TASK STATEMENT: Pictures appear among the records. Write out all else exactly as it stands.

[Opening PROVIDED RECORDS section]

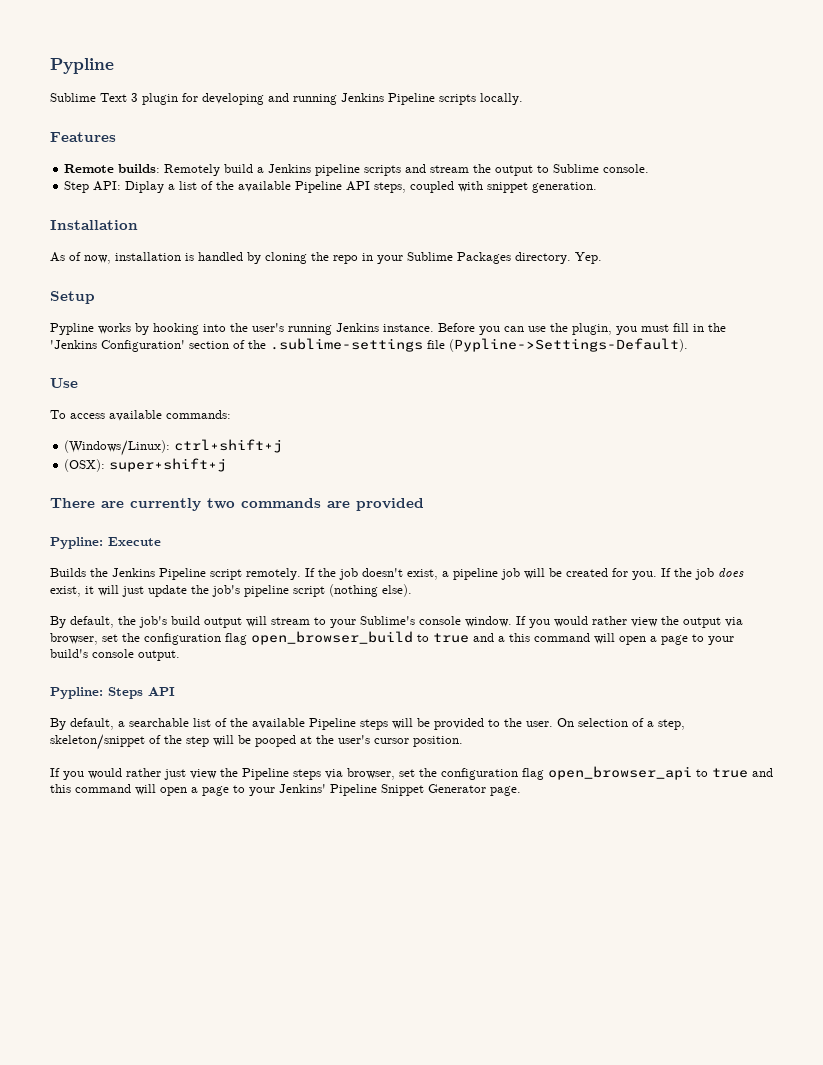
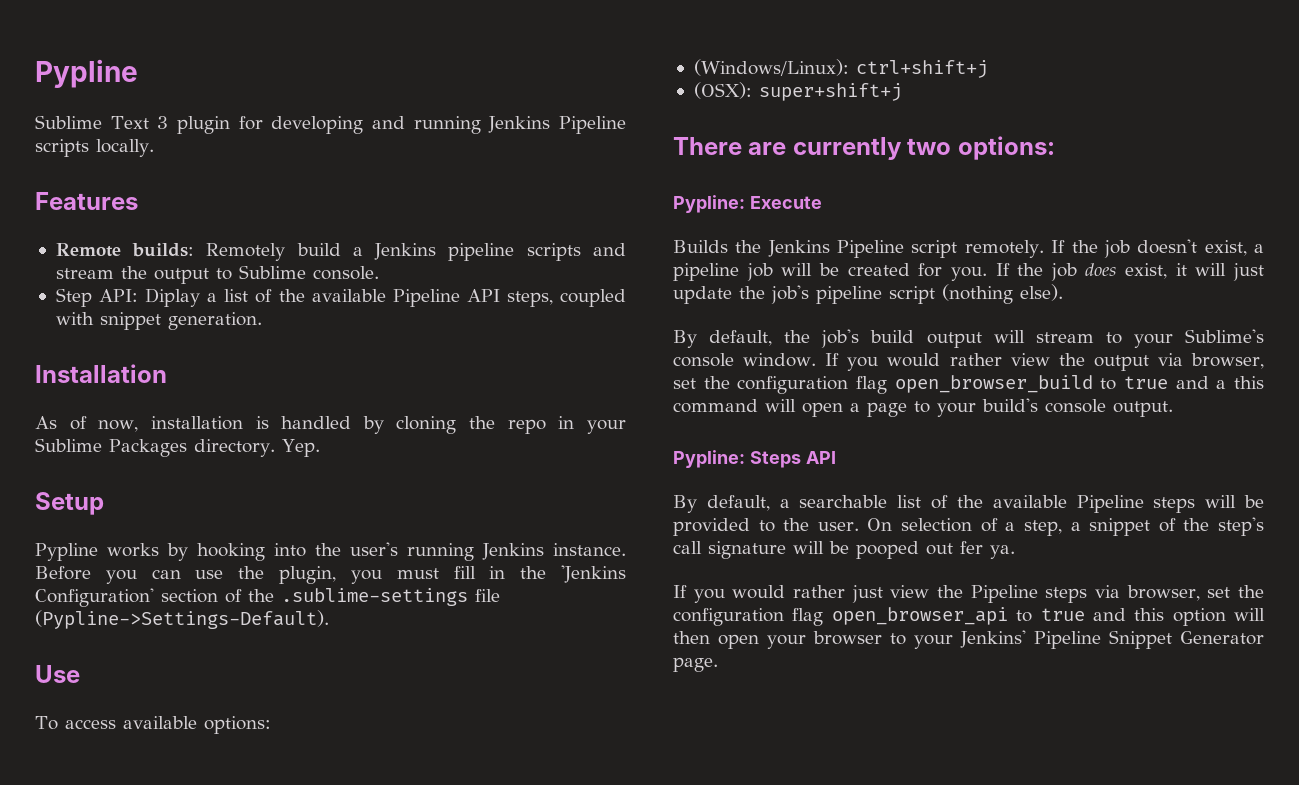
- To access available commands:
+ To access available options:
- There are currently two commands are provided
+ There are currently two options:
- On selection of a step, skeleton/snippet of the step will be pooped at the user's cursor position.
+ On selection of a step, a snippet of the step's call signature will be pooped out fer ya.
- If you would rather just view the Pipeline steps via browser, set the configuration flag open_browser_api to true and this command will open a page to your Jenkins' Pipeline Snippet Generator page.
+ If you would rather just view the Pipeline steps via browser, set the configuration flag open_browser_api to true and this option will then open your browser to your Jenkins' Pipeline Snippet Generator page.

[Closing PROVIDED RECORDS section]

EXERCISE OUTPUT:
- To access available commands:
+ To access available options:
- There are currently two commands are provided
+ There are currently two options:
- On selection of a step, skeleton/snippet of the step will be pooped at the user's cursor position.
+ On selection of a step, a snippet of the step's call signature will be pooped out fer ya.
- If you would rather just view the Pipeline steps via browser, set the configuration flag open_browser_api to true and this command will open a page to your Jenkins' Pipeline Snippet Generator page.
+ If you would rather just view the Pipeline steps via browser, set the configuration flag open_browser_api to true and this option will then open your browser to your Jenkins' Pipeline Snippet Generator page.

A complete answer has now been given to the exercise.